To evaluate the performance of the signature in bulk RNA-seq datasets, raw counts from both the in-silico dataset (12, 31) and 10 GH-PitNETs were converted to CPM using the cpm function from the edgeR package. Each dataset was processed separately using the best-performing deconvolution software and the optimal signature.

To investigate the expression patterns of specific cell type marker genes (Supplementary Table 1) across the 10 GH-PitNET, a heatmap was generated using the pheatmap package (v1.0.12) in R, based on log-transformed expression values log₁₀(CPM + 1).

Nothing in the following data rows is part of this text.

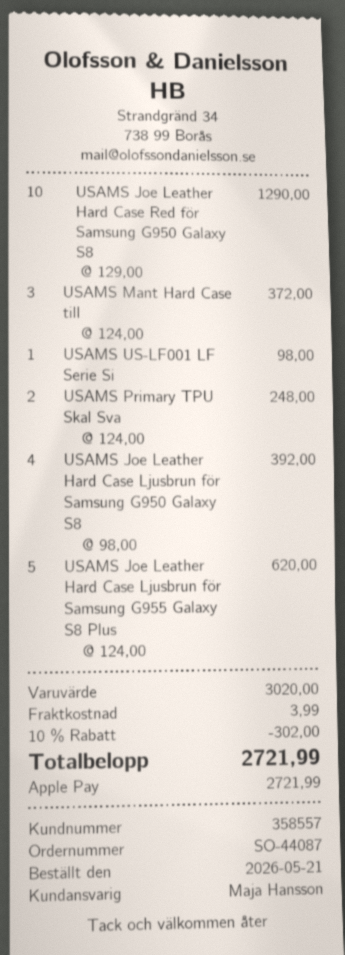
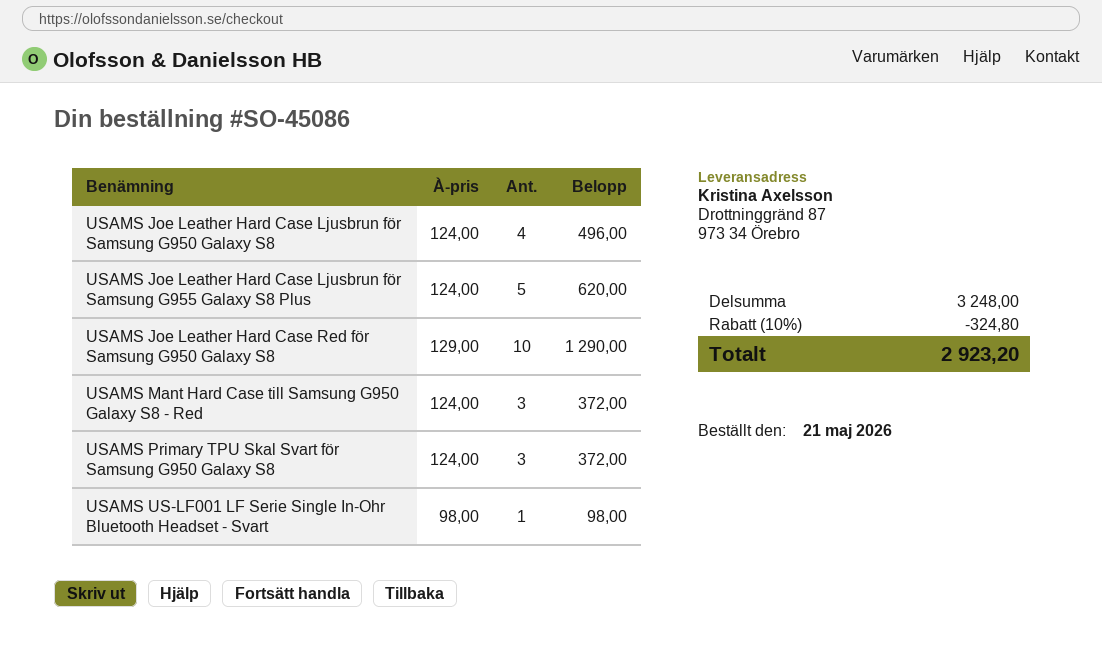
order number: SO-44087 -> SO-45086
USAMS Primary TPU Skal Sva: 2 x 124.00 = 248.00 -> 3 x 124.00 = 372.00
USAMS Joe Leather Hard Case Ljusbrun för Samsung G950 Galaxy S8: 4 x 98.00 = 392.00 -> 4 x 124.00 = 496.00
subtotal: 3020.00 -> 3248.00
discount: 10% = 302.00 -> 10% = 324.80
shipping: 3.99 -> none
total: 2721.99 -> 2923.20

To assess global transcriptomic heterogeneity and evaluate the impact of normal residual tissue on sample distribution, the 10 GH-PitNET samples were integrated with two external datasets and batch-corrected using ComBat from the sva package (v3.54.0). For sample clustering analysis, Euclidean distances were computed on the top 500 most variable genes using the dist() function. Hierarchical clustering was performed with the complete linkage method via the base R function hclust() and visualized using the dendextend package (v1.19.0).

3 Results

The results presented below stem from the analytical workflow outlined in Supplementary Figure 1, which integrates datasets from both normal pituitary tissue and PitNET. This framework enabled the identification of cell type–specific gene signatures, their validation using simulated bulk profiles, and subsequent deconvolution analyses across multiple PitNET datasets.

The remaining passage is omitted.